A1 Team Malaysia has hit back at the criticism levelled in its direction by rivals Ireland following a collision between Fairuz Fauzy and Adam Carroll in Sunday's feature race at Kyalami.
Although television pictures showed the incident, it was difficult to apportion where blame, if any, lay - causing the two sides to exchange heated views in the post-race summaries.
The Irish team, which lost the championship lead to reigning champions Switzerland as a result of Carroll failing to score, insist that its racewinner was 'punted out' of the event having already passed Fauzy before he turned in for turn five on the opening lap.

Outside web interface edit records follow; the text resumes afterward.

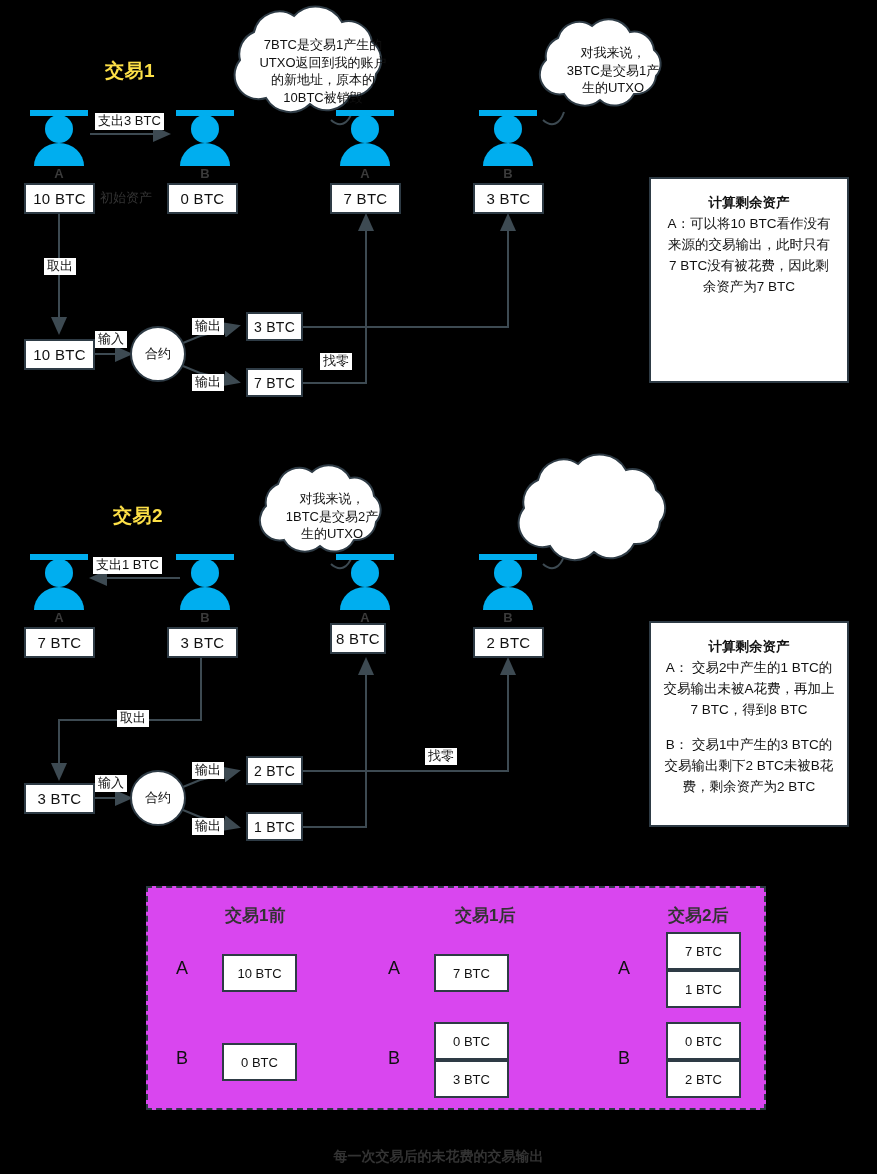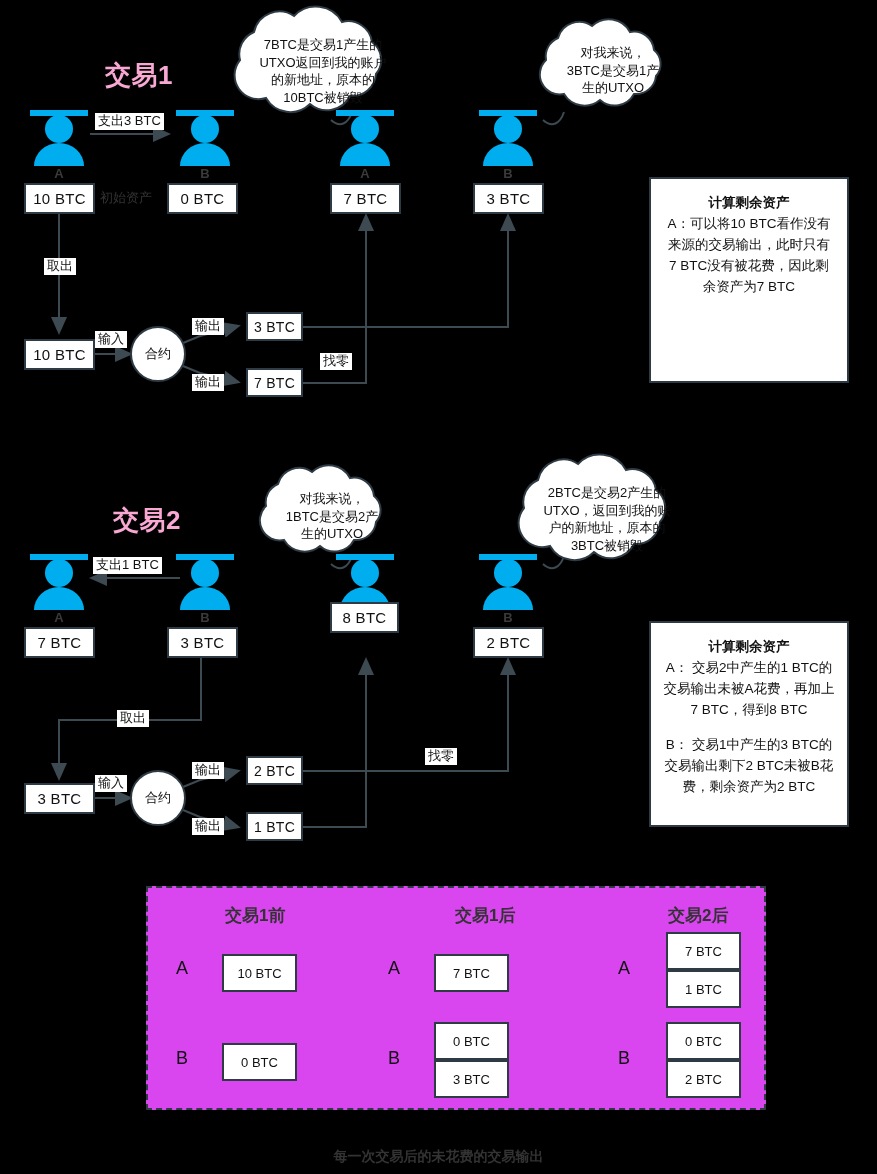--- a/index.html
+++ b/index.html
@@ -15,21 +15,21 @@
   .plainbox{
     background:#fff;border:2px solid #2e3b45;color:#111;
     display:flex;align-items:center;justify-content:center;
     font-size:13px;box-sizing:border-box;
   }
   .edgelabel{
     background:#fff;color:#111;font-size:13px;padding:1px 3px;
     white-space:nowrap;line-height:1.15;
   }
   .personlabel{color:#3a3a3a;font-size:13px;font-weight:bold;text-align:center;width:40px;}
-  .sectiontitle{color:#f9a8d4;font-size:26px;font-weight:bold;letter-spacing:.5px;}
+  .sectiontitle{color:#fde047;font-size:19px;font-weight:bold;letter-spacing:.5px;}
   .infobox{
     background:#fff;border:2px solid #2e3b45;color:#111;box-sizing:border-box;
     font-size:13.5px;line-height:1.55;padding:14px 12px 10px 12px;text-align:center;
   }
   .infobox .hdr{font-weight:bold;}
   .infobox p{margin:0;text-align:left;}
   .infobox p.ctr{text-align:center;}
   .infobox .gap{height:14px;}
   .cloudtext{
     position:absolute;color:#111;font-size:13px;line-height:1.35;
@@ -204,42 +204,39 @@
 
   <div class="abs sectiontitle" style="left:113px;top:503px;">交易2</div>
 
   <div class="abs personlabel" style="left:39px;top:610px;">A</div>
   <div class="abs personlabel" style="left:185px;top:610px;">B</div>
   <div class="abs personlabel" style="left:345px;top:610px;">A</div>
   <div class="abs personlabel" style="left:488px;top:610px;">B</div>
 
   <div class="abs btcbox" style="left:24px;top:627px;width:71px;height:31px;">7 BTC</div>
   <div class="abs btcbox" style="left:167px;top:627px;width:71px;height:31px;">3 BTC</div>
-  <div class="abs btcbox" style="left:330px;top:602px;width:69px;height:31px;">8 BTC</div>
+  <div class="abs btcbox" style="left:330px;top:623px;width:56px;height:31px;">8 BTC</div>
   <div class="abs btcbox" style="left:473px;top:627px;width:71px;height:31px;">2 BTC</div>
 
   <div class="abs edgelabel" style="left:93px;top:557px;">支出1 BTC</div>
   <div class="abs edgelabel" style="left:117px;top:710px;">取出</div>
 
   <div class="abs btcbox" style="left:24px;top:783px;width:71px;height:31px;">3 BTC</div>
   <div class="abs edgelabel" style="left:95px;top:775px;">输入</div>
   <div class="abs" style="left:131px;top:789px;width:54px;text-align:center;color:#111;font-size:13px;">合约</div>
   <div class="abs edgelabel" style="left:192px;top:762px;">输出</div>
   <div class="abs edgelabel" style="left:192px;top:818px;">输出</div>
 
   <div class="abs btcbox" style="left:246px;top:756px;width:57px;height:29px;font-size:14px;">2 BTC</div>
   <div class="abs btcbox" style="left:246px;top:812px;width:57px;height:29px;font-size:14px;">1 BTC</div>
   <div class="abs edgelabel" style="left:425px;top:748px;">找零</div>
 
   <div class="abs" style="left:266px;top:490px;width:132px;">
     <div class="cloudtext" style="position:static;">对我来说，<br>1BTC是交易2产<br>生的UTXO</div>
   </div>
-  <div class="abs" style="left:524px;top:484px;width:166px;">
-    <div class="cloudtext" style="position:static;">2BTC是交易2产生的<br>UTXO，返回到我的账<br>户的新地址，原本的<br>3BTC被销毁</div>
-  </div>
 
   <div class="abs infobox" style="left:649px;top:621px;width:200px;height:206px;">
     <div class="hdr">计算剩余资产</div>
     <p class="ctr">A： 交易2中产生的1 BTC的交易输出未被A花费，再加上7 BTC，得到8 BTC</p>
     <div class="gap"></div>
     <p class="ctr">B： 交易1中产生的3 BTC的交易输出剩下2 BTC未被B花费，剩余资产为2 BTC</p>
   </div>
 
   <div class="summary" style="left:146px;top:886px;width:620px;height:224px;">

"I'm pretty annoyed, pretty angry," Carroll fumed, "I made a good start and had already made up positions and we were having a battle. Malaysia was slow coming onto the back straight, so I used my push-to-pass and knew I was ahead. I even turned in quite late to give him some room, but he just hit me in the back right corner.”
Team principal Mark Gallagher was equally frustrated with what he described as an 'unacceptable incident'.
“Frankly, I'm disgusted," he said, "It's taken us four seasons to get to this level of competitiveness. We're pushing to win a championship and it's not the only time that this driver has caused incidents - in fact, he did the same thing to New Zealand later in the race. We were on course to consolidate our points lead today, but for a piece of poor driving. Team Malaysia is one of the very best in A1GP but, today, their driver has cost us dearly."
The Malaysian operation, however, has called the outburst misplaced, suggesting that Fauzy should be held as the villain of the piece, as Carroll had attempted a 'high risk' move. Indeed, the team insists that Fauzy had actually pulled over and not tried to defend his position, pointing to the steward's inquiry after the race that led to the conclusion that it was a racing incident.
"It's understandable that A1 Team Ireland was feeling emotional and frustrated after this incident, considering also that they lost the lead in the A1GP World Cup of Motorsport," chief executive Jack Cunningham responded, "However, to blame Fairuz for the incident is unfair and we think the Irish team should stick to trying to win races rather than blaming others for their misfortune. A1 Team Ireland is a highly respected team, but on this occasion their comments are ill-judged."